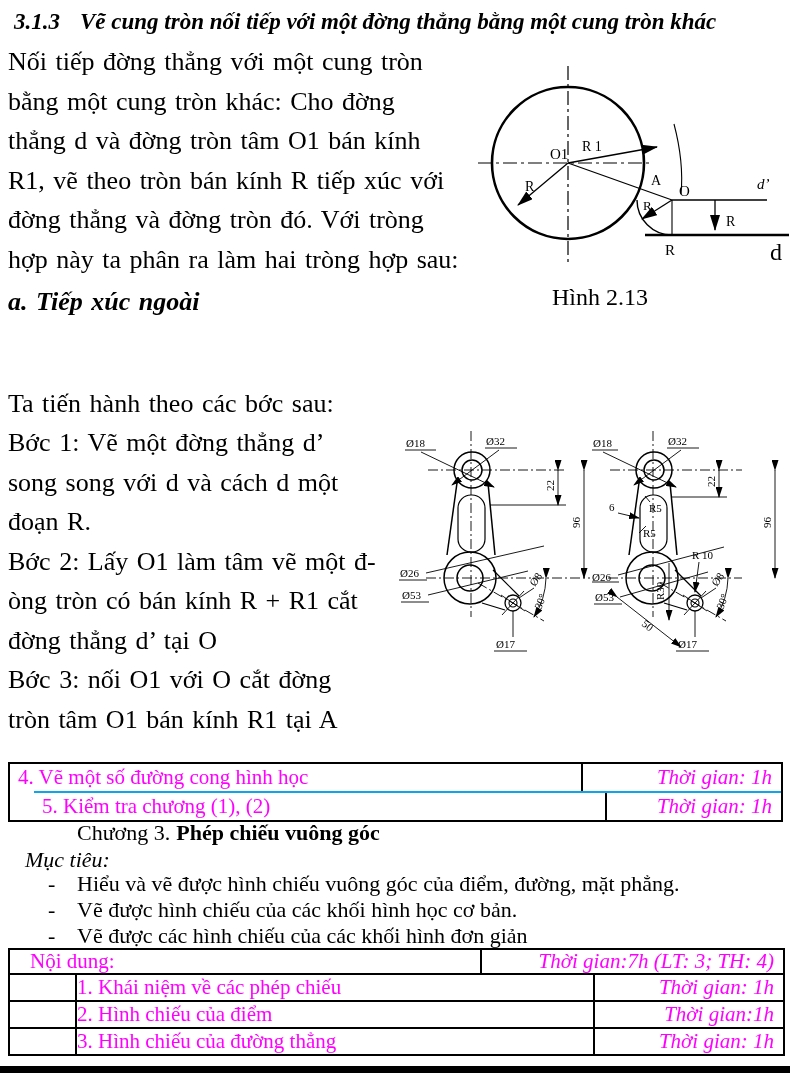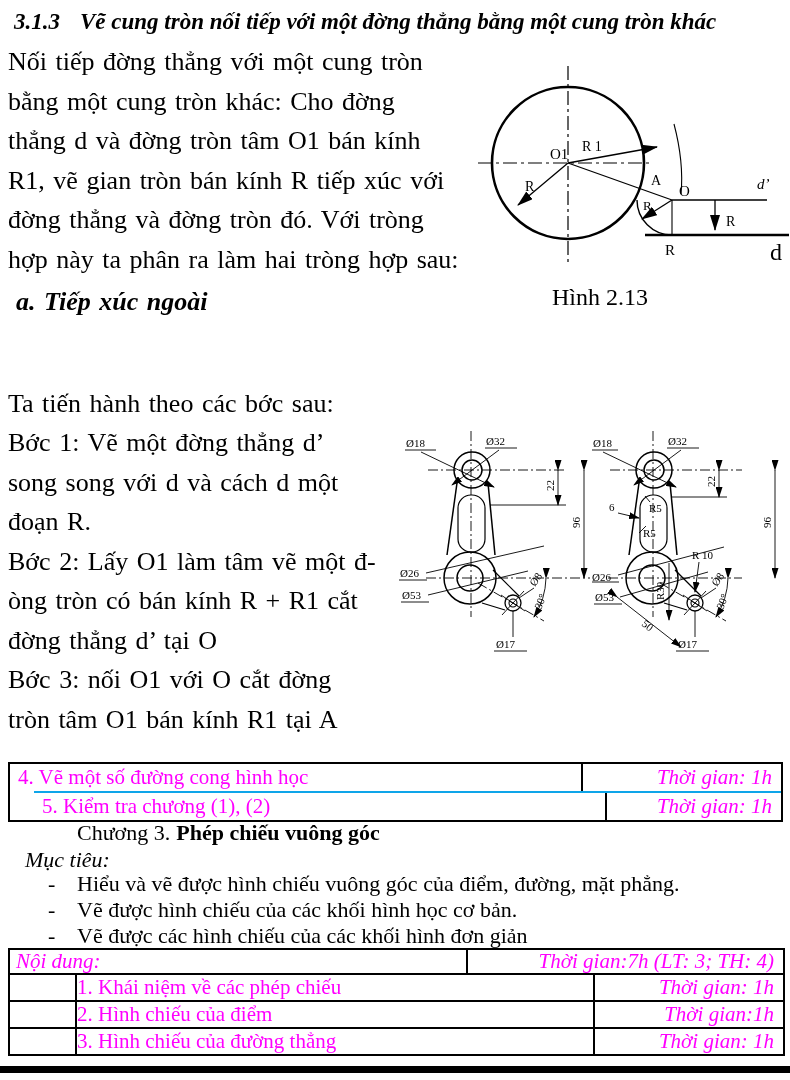--- a/index.html
+++ b/index.html
@@ -52,7 +52,7 @@
     <div>Nối tiếp đờng thẳng với một cung tròn</div>
     <div>bằng một cung tròn khác: Cho đờng</div>
     <div>thẳng d và đờng tròn tâm O1 bán kính</div>
-    <div>R1, vẽ gian tròn bán kính R tiếp xúc với</div>
+    <div>R1, vẽ theo tròn bán kính R tiếp xúc với</div>
     <div>đờng thẳng và đờng tròn đó. Với tròng</div>
     <div>hợp này ta phân ra làm hai tròng hợp sau:</div>
   </div>

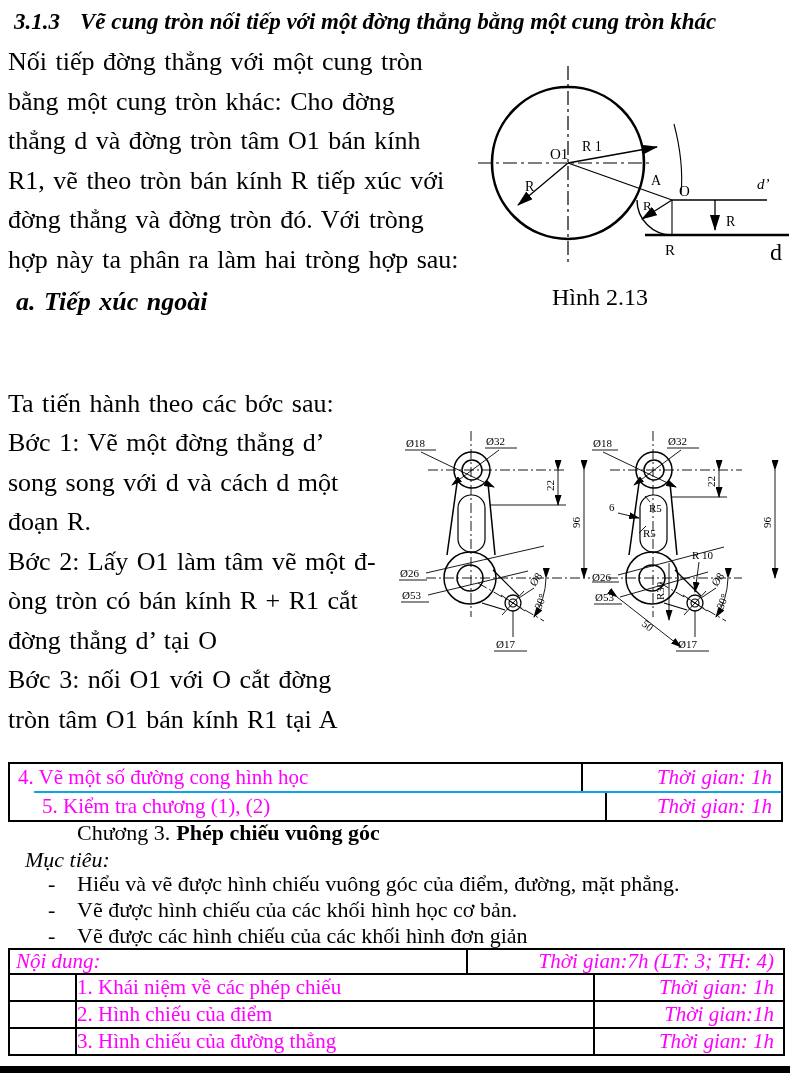--- a/index.html
+++ b/index.html
@@ -93,7 +93,7 @@
   </svg>
   <div class="abs caption" style="left:515px;top:284px;width:170px;">Hình 2.13</div>
 
-  <div class="abs bodytext bolditalic" style="left:16px;top:282px;">a. Tiếp xúc ngoài</div>
+  <div class="abs bodytext bolditalic" style="left:8px;top:282px;">a. Tiếp xúc ngoài</div>
 
   <div class="abs bodytext" style="left:8px;top:384px;">Ta tiến hành theo các bớc sau:</div>
   <div class="abs bodytext" style="left:8px;top:423px;">

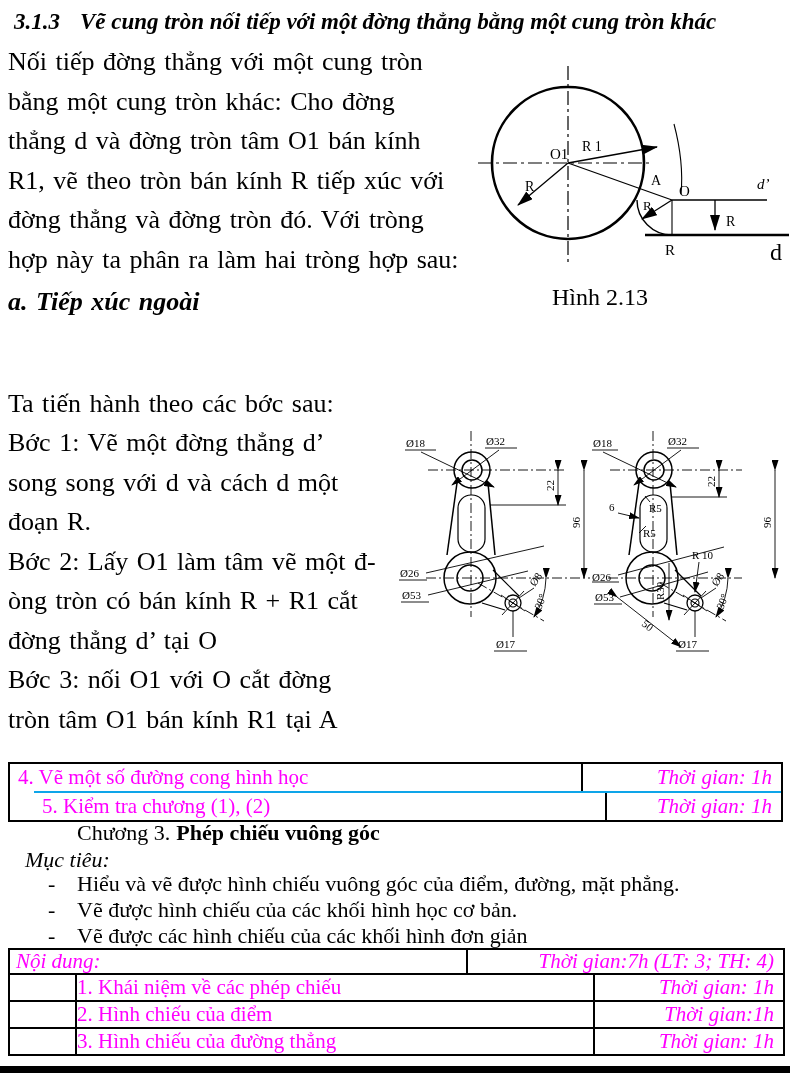--- a/index.html
+++ b/index.html
@@ -30,7 +30,7 @@
   
   .t2{border:2px solid #000;width:773px;}
   .t2 .hrow{display:flex;height:23px;align-items:center;}
-  .t2 .hrow .hc1{width:450px;padding-left:6px;font-size:21px;font-style:italic;border-right:2px solid #000;height:100%;display:flex;align-items:center;}
+  .t2 .hrow .hc1{width:450px;padding-left:20px;font-size:21px;border-right:2px solid #000;height:100%;display:flex;align-items:center;}
   .t2 .hrow .hc2{flex:1;padding-right:9px;font-size:21px;font-style:italic;display:flex;align-items:center;justify-content:flex-end;height:100%;}
   .t2 .row{display:flex;height:25px;align-items:center;border-top:2px solid #000;}
   .t2 .r1{width:65px;border-right:2px solid #000;height:100%;}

> Task brief
Restate the data above verbatim, skipping every image.

> Exercise answer
--- a/index.html
+++ b/index.html
@@ -52,7 +52,7 @@
     <div>Nối tiếp đờng thẳng với một cung tròn</div>
     <div>bằng một cung tròn khác: Cho đờng</div>
     <div>thẳng d và đờng tròn tâm O1 bán kính</div>
-    <div>R1, vẽ gian tròn bán kính R tiếp xúc với</div>
+    <div>R1, vẽ theo tròn bán kính R tiếp xúc với</div>
     <div>đờng thẳng và đờng tròn đó. Với tròng</div>
     <div>hợp này ta phân ra làm hai tròng hợp sau:</div>
   </div>

--- a/index.html
+++ b/index.html
@@ -93,7 +93,7 @@
   </svg>
   <div class="abs caption" style="left:515px;top:284px;width:170px;">Hình 2.13</div>
 
-  <div class="abs bodytext bolditalic" style="left:16px;top:282px;">a. Tiếp xúc ngoài</div>
+  <div class="abs bodytext bolditalic" style="left:8px;top:282px;">a. Tiếp xúc ngoài</div>
 
   <div class="abs bodytext" style="left:8px;top:384px;">Ta tiến hành theo các bớc sau:</div>
   <div class="abs bodytext" style="left:8px;top:423px;">

--- a/index.html
+++ b/index.html
@@ -30,7 +30,7 @@
   
   .t2{border:2px solid #000;width:773px;}
   .t2 .hrow{display:flex;height:23px;align-items:center;}
-  .t2 .hrow .hc1{width:450px;padding-left:6px;font-size:21px;font-style:italic;border-right:2px solid #000;height:100%;display:flex;align-items:center;}
+  .t2 .hrow .hc1{width:450px;padding-left:20px;font-size:21px;border-right:2px solid #000;height:100%;display:flex;align-items:center;}
   .t2 .hrow .hc2{flex:1;padding-right:9px;font-size:21px;font-style:italic;display:flex;align-items:center;justify-content:flex-end;height:100%;}
   .t2 .row{display:flex;height:25px;align-items:center;border-top:2px solid #000;}
   .t2 .r1{width:65px;border-right:2px solid #000;height:100%;}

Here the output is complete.